UN Foundation’s Wirth on IPCC extreme weather report

Statement By Timothy E. Wirth, President, United Nations Foundation

November 18, 2011

Contact:

Megan Rabbitt

On the summary released today by the Intergovernmental Panel on Climate Change on extreme weather and risk management:

“The escalation and severity of climate change-driven extreme weather events is unpredictable, but not unforeseeable.  As the Earth heats up like a kettle on the stove, more water evaporates and falls as rain and snow – causing droughts in some places and floods elsewhere.  These weather events have immediate and devastating local impacts, and increasingly cause harm at regional and international scales.  Prolonged droughts and torrential rains lead to resource scarcity, confrontation, displacement, and societal instability.  Natural resources are finite in nature, and the global community must act in a coordinated fashion to protect them and adapt to current and future challenges.

“Making the changes that are needed to underlying systems of energy production, economic growth, and risk management will not be easy, but it will be all the more difficult – and expensive – with continued delay.  Despite difficult financial conditions worldwide, governments and international financial and lending institutions must prepare to manage the unavoidable, and act now to avoid the unmanageable.

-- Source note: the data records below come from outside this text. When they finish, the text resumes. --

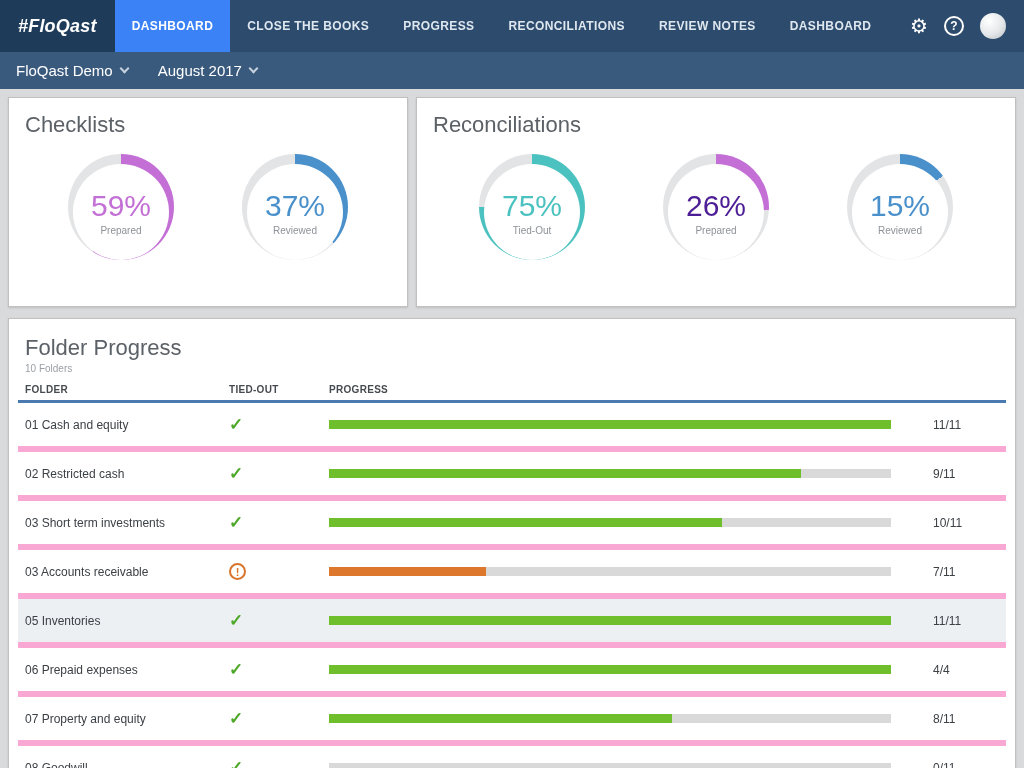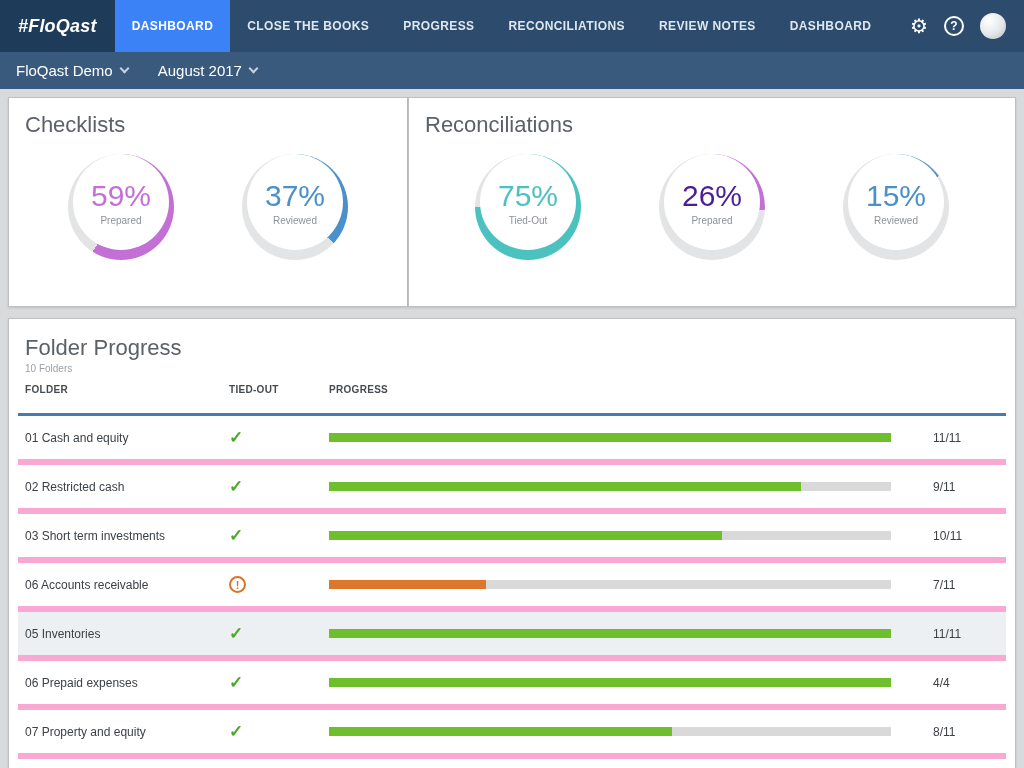"Checklists" .top-cards { gap: none -> 8px }
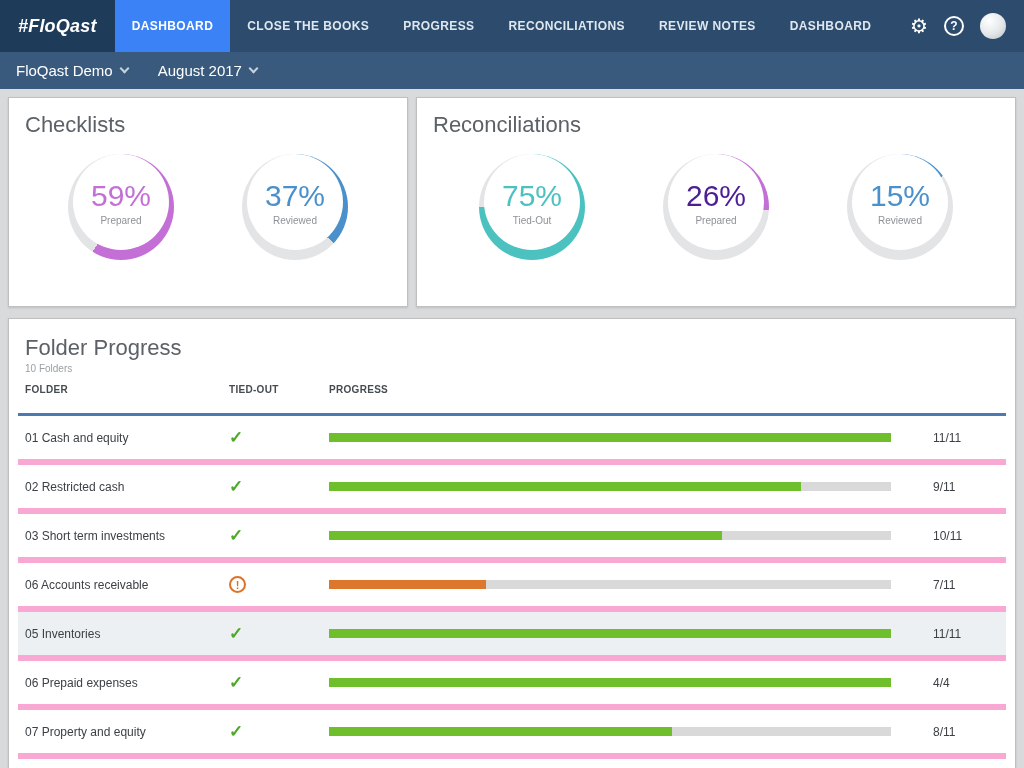"59%" .donut-circle { align-items: flex-start -> flex-end }
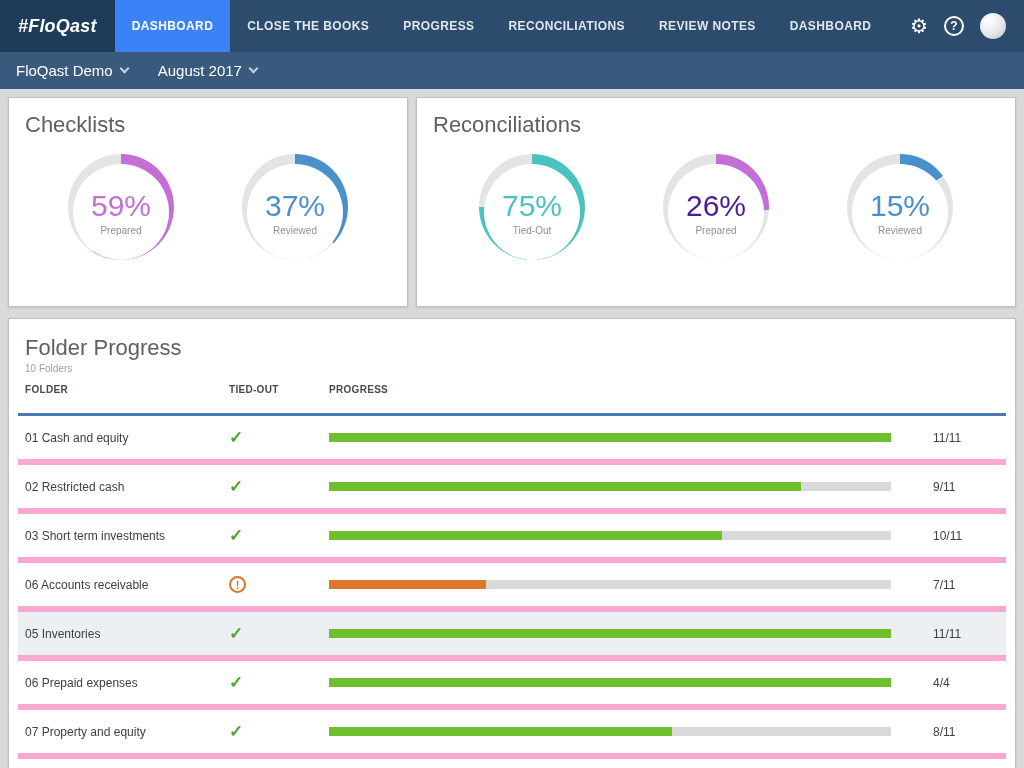"FOLDER" .t-head { padding-bottom: 18px -> 5px }
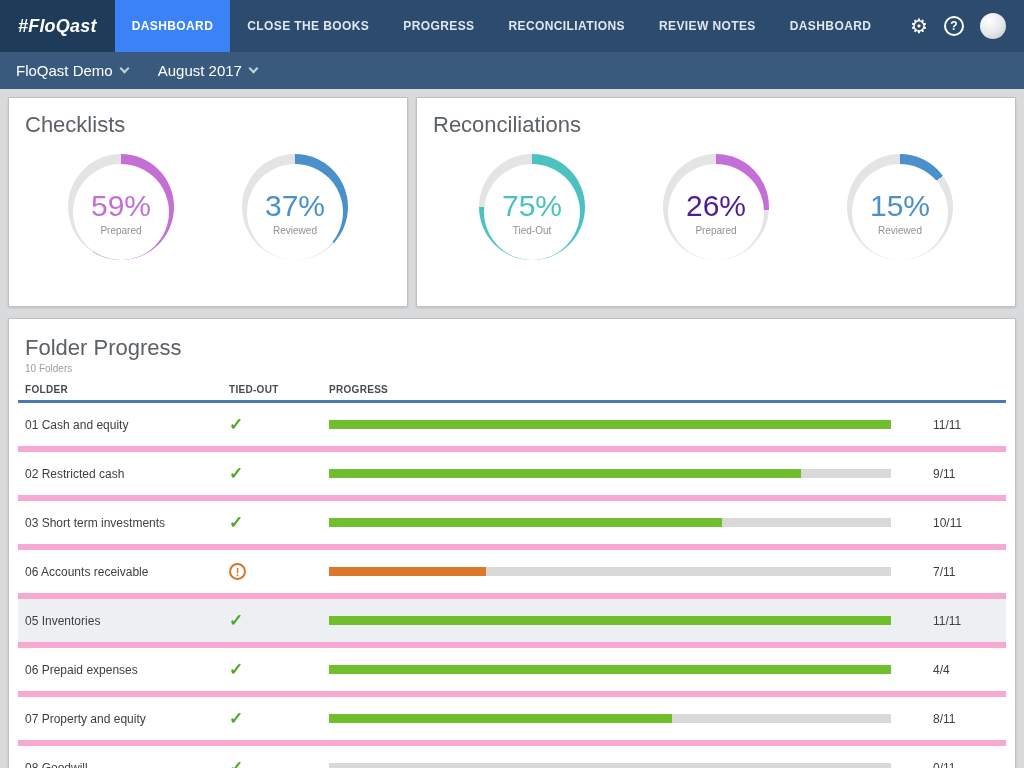"06 Accounts receivable" div.col-folder { text: 06 -> 03 }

“A new round of climate treaty talks begin in South Africa in two weeks, and the findings and scenarios spelled out in this report are a call to action.  A grand bargain is not a likely outcome of Durban, but progress is imperative to increase the pace of emissions reductions and build climate resiliency.  Developed nations have an obligation to make good on past pledges and bring sorely needed good will into a frayed process.”